Edit difference data:

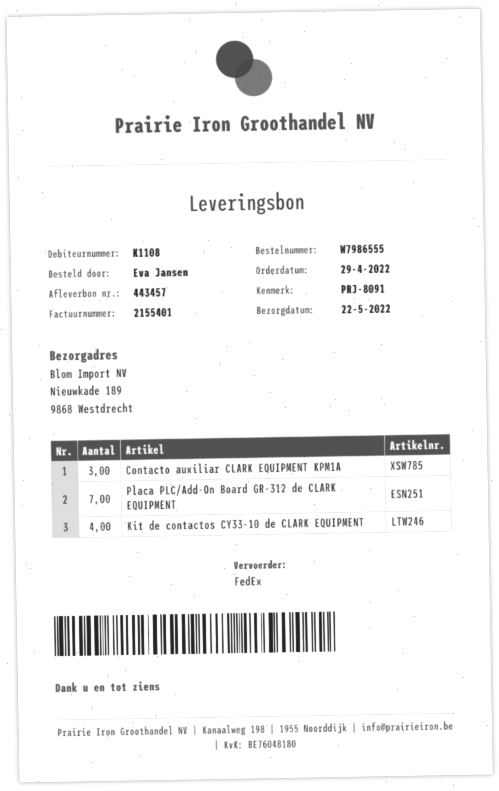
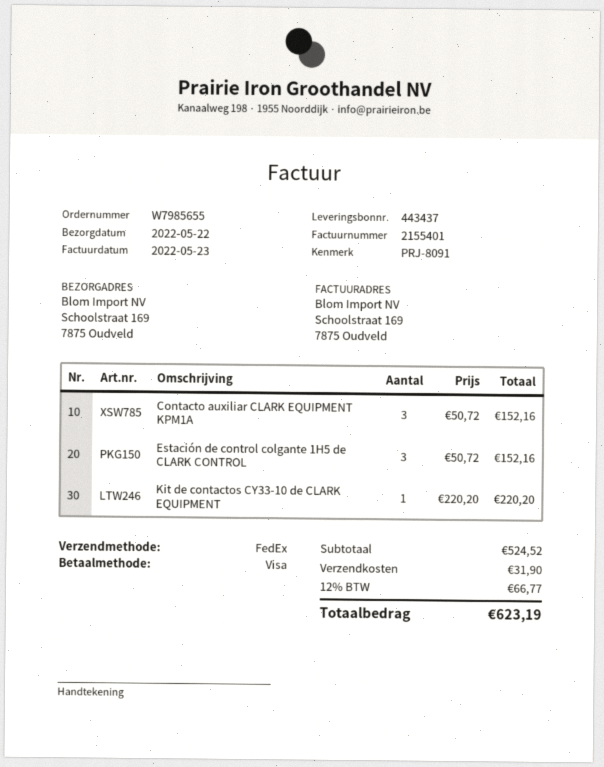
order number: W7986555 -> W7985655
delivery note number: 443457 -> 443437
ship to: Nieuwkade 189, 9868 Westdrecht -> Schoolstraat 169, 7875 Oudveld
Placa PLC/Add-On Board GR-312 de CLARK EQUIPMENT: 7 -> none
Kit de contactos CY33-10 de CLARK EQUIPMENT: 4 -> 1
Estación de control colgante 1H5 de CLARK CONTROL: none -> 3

**EXERCISE DIRECTIONS:**
As the answer, set down only the lines from the data above between the one holding "delivery note number: 443457 -> 443437" and the one holding "Kit de contactos", inclusive, exactly as they read.

**WRITTEN RESPONSE:**
delivery note number: 443457 -> 443437
ship to: Nieuwkade 189, 9868 Westdrecht -> Schoolstraat 169, 7875 Oudveld
Placa PLC/Add-On Board GR-312 de CLARK EQUIPMENT: 7 -> none
Kit de contactos CY33-10 de CLARK EQUIPMENT: 4 -> 1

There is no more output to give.